What you should do:
Each line below is to be copied exactly as it appears.

Data to use:

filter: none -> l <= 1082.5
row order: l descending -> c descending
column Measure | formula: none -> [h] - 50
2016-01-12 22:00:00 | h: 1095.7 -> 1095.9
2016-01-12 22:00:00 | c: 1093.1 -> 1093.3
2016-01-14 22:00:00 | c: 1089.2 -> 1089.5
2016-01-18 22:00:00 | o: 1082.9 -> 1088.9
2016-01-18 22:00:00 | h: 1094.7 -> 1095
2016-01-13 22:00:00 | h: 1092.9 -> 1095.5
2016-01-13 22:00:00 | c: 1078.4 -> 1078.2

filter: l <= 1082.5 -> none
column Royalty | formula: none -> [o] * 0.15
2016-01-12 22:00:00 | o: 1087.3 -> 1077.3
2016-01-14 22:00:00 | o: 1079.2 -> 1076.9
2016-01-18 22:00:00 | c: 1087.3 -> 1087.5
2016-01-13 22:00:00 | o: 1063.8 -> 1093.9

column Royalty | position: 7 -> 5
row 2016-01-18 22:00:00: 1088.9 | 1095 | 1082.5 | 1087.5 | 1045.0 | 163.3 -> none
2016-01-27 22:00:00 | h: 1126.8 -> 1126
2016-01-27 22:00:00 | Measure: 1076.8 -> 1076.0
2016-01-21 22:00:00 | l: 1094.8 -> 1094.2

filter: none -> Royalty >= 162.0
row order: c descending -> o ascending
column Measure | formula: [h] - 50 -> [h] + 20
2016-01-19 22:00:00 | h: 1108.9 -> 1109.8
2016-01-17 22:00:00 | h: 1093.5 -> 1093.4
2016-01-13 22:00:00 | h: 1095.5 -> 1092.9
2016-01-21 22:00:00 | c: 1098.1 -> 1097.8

Answer to this problem:
filter: none -> l <= 1082.5
row order: l descending -> c descending
column Measure | formula: none -> [h] - 50
2016-01-12 22:00:00 | h: 1095.7 -> 1095.9
2016-01-12 22:00:00 | c: 1093.1 -> 1093.3
2016-01-14 22:00:00 | c: 1089.2 -> 1089.5
2016-01-18 22:00:00 | o: 1082.9 -> 1088.9
2016-01-18 22:00:00 | h: 1094.7 -> 1095
2016-01-13 22:00:00 | h: 1092.9 -> 1095.5
2016-01-13 22:00:00 | c: 1078.4 -> 1078.2

filter: l <= 1082.5 -> none
column Royalty | formula: none -> [o] * 0.15
2016-01-12 22:00:00 | o: 1087.3 -> 1077.3
2016-01-14 22:00:00 | o: 1079.2 -> 1076.9
2016-01-18 22:00:00 | c: 1087.3 -> 1087.5
2016-01-13 22:00:00 | o: 1063.8 -> 1093.9

column Royalty | position: 7 -> 5
row 2016-01-18 22:00:00: 1088.9 | 1095 | 1082.5 | 1087.5 | 1045.0 | 163.3 -> none
2016-01-27 22:00:00 | h: 1126.8 -> 1126
2016-01-27 22:00:00 | Measure: 1076.8 -> 1076.0
2016-01-21 22:00:00 | l: 1094.8 -> 1094.2

filter: none -> Royalty >= 162.0
row order: c descending -> o ascending
column Measure | formula: [h] - 50 -> [h] + 20
2016-01-19 22:00:00 | h: 1108.9 -> 1109.8
2016-01-17 22:00:00 | h: 1093.5 -> 1093.4
2016-01-13 22:00:00 | h: 1095.5 -> 1092.9
2016-01-21 22:00:00 | c: 1098.1 -> 1097.8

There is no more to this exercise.